Dutch authorities later set the official date as March 31.

Frank and her family went into hiding in 1942 from the Nazis in a secret annexe at the back of a building owned by her father Otto Frank's company in Amsterdam, two years after German troops occupied the Netherlands.

There Anne penned her dairy -- which became world-famous after the war -- until the family was betrayed in 1944 and sent to Germany.

The new study attempts to trace the sisters' terrible journey, first to Auschwitz-Birkenau in central Poland, then to Bergen-Belsen in November 1944, as the Russian army closed in from the east.

It uses archives from the Red Cross, the International Tracing Service and the Bergen-Belsen Memorial, together with "as many eyewitness testimonies and survivors as possible."

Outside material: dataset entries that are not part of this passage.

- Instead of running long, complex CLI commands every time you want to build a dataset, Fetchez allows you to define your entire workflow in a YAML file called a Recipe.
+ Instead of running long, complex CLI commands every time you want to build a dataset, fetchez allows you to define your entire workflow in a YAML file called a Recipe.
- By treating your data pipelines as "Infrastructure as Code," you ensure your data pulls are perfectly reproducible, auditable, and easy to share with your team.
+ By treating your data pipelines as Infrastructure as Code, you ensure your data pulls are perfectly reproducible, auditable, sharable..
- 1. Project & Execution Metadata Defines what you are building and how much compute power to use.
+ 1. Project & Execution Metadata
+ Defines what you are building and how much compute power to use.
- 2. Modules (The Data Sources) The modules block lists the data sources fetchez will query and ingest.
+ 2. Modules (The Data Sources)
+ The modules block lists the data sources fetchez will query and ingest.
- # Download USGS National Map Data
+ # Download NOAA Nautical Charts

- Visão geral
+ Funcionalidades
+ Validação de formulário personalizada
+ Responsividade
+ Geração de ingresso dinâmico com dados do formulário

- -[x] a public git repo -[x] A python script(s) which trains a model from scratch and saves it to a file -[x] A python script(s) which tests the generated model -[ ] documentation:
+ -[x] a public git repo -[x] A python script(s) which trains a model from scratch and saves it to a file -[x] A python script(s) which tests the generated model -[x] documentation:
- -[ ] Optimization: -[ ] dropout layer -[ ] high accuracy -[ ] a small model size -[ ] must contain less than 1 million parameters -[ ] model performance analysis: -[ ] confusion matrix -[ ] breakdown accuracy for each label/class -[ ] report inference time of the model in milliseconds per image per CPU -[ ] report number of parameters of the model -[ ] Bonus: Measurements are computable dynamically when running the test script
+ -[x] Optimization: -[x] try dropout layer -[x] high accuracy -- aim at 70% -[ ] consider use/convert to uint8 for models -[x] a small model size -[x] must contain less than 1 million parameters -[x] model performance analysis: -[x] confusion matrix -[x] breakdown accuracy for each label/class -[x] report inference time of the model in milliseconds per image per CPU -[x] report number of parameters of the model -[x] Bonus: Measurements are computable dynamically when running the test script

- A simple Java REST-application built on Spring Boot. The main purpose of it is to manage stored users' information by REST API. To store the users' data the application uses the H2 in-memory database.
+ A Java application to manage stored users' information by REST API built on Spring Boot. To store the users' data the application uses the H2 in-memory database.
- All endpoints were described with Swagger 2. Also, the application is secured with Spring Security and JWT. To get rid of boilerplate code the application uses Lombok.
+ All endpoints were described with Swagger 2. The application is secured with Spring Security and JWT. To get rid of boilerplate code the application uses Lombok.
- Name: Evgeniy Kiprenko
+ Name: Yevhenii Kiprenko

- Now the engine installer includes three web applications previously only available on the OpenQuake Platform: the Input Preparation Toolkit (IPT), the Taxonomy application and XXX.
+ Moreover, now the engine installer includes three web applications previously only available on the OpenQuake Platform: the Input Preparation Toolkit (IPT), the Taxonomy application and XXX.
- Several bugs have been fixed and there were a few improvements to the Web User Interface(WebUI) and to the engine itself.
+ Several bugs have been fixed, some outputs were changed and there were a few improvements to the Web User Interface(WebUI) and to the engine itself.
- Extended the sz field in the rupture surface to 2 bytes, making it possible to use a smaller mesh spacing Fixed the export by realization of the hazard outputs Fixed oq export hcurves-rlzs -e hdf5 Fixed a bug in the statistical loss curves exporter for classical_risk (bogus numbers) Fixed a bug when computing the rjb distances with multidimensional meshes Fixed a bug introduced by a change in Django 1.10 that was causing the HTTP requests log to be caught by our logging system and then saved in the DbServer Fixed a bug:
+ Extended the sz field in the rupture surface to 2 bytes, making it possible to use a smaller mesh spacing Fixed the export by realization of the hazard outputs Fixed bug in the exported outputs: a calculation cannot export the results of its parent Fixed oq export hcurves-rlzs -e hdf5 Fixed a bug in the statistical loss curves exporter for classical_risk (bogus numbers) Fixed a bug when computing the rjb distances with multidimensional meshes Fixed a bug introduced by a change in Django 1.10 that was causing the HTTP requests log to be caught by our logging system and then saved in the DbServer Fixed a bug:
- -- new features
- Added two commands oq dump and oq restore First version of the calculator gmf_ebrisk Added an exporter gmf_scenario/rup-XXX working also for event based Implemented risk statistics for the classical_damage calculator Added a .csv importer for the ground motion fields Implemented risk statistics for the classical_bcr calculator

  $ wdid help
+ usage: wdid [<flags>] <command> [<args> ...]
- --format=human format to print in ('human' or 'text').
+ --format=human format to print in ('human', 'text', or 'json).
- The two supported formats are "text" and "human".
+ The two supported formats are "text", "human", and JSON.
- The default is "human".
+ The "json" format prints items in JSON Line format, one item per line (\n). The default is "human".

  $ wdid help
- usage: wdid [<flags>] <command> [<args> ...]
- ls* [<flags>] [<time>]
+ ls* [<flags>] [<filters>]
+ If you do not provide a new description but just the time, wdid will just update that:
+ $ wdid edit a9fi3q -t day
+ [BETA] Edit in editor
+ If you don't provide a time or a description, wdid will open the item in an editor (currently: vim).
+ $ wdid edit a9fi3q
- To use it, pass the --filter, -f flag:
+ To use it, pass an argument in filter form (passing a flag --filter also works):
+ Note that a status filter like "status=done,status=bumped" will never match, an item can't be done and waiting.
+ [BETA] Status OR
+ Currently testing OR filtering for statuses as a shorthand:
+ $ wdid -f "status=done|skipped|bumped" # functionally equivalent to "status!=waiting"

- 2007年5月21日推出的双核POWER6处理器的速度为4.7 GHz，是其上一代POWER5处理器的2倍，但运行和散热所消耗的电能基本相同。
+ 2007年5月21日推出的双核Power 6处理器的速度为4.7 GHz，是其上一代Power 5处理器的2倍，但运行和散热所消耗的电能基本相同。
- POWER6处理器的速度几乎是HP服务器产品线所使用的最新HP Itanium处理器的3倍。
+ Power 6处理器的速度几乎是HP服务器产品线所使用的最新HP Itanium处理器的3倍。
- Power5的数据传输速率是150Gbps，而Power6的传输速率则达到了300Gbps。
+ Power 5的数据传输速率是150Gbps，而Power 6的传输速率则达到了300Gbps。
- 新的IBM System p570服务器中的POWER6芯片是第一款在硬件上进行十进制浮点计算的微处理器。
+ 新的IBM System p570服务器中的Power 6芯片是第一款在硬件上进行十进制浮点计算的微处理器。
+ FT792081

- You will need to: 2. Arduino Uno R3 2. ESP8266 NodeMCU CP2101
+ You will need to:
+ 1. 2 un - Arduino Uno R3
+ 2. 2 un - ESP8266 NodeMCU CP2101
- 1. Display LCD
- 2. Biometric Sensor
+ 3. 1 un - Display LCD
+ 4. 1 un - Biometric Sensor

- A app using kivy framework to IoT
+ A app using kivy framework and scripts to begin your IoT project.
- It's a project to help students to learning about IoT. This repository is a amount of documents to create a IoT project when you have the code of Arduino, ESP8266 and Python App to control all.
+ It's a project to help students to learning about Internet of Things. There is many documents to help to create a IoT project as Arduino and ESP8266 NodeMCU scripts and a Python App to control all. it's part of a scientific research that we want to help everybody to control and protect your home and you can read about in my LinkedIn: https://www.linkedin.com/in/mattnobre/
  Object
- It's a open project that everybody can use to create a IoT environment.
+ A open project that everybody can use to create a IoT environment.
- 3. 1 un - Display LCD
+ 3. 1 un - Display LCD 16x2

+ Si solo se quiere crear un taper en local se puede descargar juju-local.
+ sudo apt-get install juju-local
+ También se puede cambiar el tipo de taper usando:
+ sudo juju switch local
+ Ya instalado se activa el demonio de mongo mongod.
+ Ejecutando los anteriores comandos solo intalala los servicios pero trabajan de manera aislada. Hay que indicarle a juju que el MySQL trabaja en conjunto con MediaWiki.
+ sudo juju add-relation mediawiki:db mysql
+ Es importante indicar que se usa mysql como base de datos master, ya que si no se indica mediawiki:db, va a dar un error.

Four survivors reported that Anne and Margot showed symptoms of typhus by late January 1945.

"Most deaths of typhus occur around 12 days after the first symptoms appeared," the new study said, quoting the Dutch National Institute for Public Health and the Environment.

"It is therefore unlikely that they survived until the end of March," the Anne Frank House said.

The exact date is unknown but one of the surviving witnesses, Rachel van Amerongen said: "One day they simply weren't there anymore."